▶ **Task to carry out**
Copy the result of filtering the entries below for lines that include the string "reference".

Difference listings
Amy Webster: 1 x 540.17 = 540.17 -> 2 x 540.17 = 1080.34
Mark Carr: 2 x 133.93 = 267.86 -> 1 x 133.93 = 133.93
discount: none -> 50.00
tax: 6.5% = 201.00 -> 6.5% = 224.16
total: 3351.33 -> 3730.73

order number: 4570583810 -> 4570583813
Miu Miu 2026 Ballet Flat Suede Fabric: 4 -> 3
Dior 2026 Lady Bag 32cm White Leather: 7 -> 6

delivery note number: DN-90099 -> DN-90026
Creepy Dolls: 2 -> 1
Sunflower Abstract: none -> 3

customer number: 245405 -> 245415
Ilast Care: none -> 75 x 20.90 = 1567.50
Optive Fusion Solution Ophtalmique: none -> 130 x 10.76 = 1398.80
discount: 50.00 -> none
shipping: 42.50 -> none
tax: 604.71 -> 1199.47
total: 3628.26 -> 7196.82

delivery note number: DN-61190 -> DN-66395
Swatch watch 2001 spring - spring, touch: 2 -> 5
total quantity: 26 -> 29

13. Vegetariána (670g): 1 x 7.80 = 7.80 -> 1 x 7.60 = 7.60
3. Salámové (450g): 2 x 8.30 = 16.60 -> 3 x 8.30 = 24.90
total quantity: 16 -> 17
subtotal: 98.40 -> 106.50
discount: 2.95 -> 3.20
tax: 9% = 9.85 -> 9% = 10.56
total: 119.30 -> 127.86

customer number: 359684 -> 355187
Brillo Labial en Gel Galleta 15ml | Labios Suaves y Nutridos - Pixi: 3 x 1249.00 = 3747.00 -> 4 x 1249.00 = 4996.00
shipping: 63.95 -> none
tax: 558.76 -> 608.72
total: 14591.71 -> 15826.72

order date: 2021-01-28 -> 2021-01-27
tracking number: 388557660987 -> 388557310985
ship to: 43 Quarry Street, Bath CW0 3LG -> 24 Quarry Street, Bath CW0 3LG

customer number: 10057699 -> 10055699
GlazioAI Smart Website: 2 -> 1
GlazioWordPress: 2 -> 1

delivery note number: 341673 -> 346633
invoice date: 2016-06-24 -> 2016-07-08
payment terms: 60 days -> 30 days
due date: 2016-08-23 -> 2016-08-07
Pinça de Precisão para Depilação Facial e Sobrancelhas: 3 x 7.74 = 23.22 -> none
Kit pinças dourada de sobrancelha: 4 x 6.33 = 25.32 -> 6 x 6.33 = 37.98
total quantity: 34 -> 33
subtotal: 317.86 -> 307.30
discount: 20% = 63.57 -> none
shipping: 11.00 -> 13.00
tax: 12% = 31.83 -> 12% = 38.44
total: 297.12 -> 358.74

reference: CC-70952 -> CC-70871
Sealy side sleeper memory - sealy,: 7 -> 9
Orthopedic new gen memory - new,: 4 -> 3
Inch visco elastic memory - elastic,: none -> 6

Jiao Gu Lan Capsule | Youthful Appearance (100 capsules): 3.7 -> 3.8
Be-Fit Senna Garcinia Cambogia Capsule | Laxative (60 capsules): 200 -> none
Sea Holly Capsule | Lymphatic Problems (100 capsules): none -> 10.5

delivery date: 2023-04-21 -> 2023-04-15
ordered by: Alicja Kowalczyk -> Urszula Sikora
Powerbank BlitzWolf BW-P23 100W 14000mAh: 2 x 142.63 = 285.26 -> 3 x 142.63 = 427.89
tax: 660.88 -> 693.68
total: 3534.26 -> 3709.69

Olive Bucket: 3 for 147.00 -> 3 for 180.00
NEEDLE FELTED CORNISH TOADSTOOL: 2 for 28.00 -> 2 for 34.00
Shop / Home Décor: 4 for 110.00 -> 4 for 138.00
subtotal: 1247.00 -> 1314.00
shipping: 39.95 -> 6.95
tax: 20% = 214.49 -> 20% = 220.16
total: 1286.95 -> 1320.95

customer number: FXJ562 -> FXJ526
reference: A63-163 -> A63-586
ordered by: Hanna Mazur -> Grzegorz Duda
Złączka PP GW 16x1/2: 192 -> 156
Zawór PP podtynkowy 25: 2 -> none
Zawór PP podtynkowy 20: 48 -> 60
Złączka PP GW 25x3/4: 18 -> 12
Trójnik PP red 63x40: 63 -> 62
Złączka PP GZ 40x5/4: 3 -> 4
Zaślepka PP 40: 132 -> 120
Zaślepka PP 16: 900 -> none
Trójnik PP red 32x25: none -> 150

▶ **Result**
reference: CC-70952 -> CC-70871
reference: A63-163 -> A63-586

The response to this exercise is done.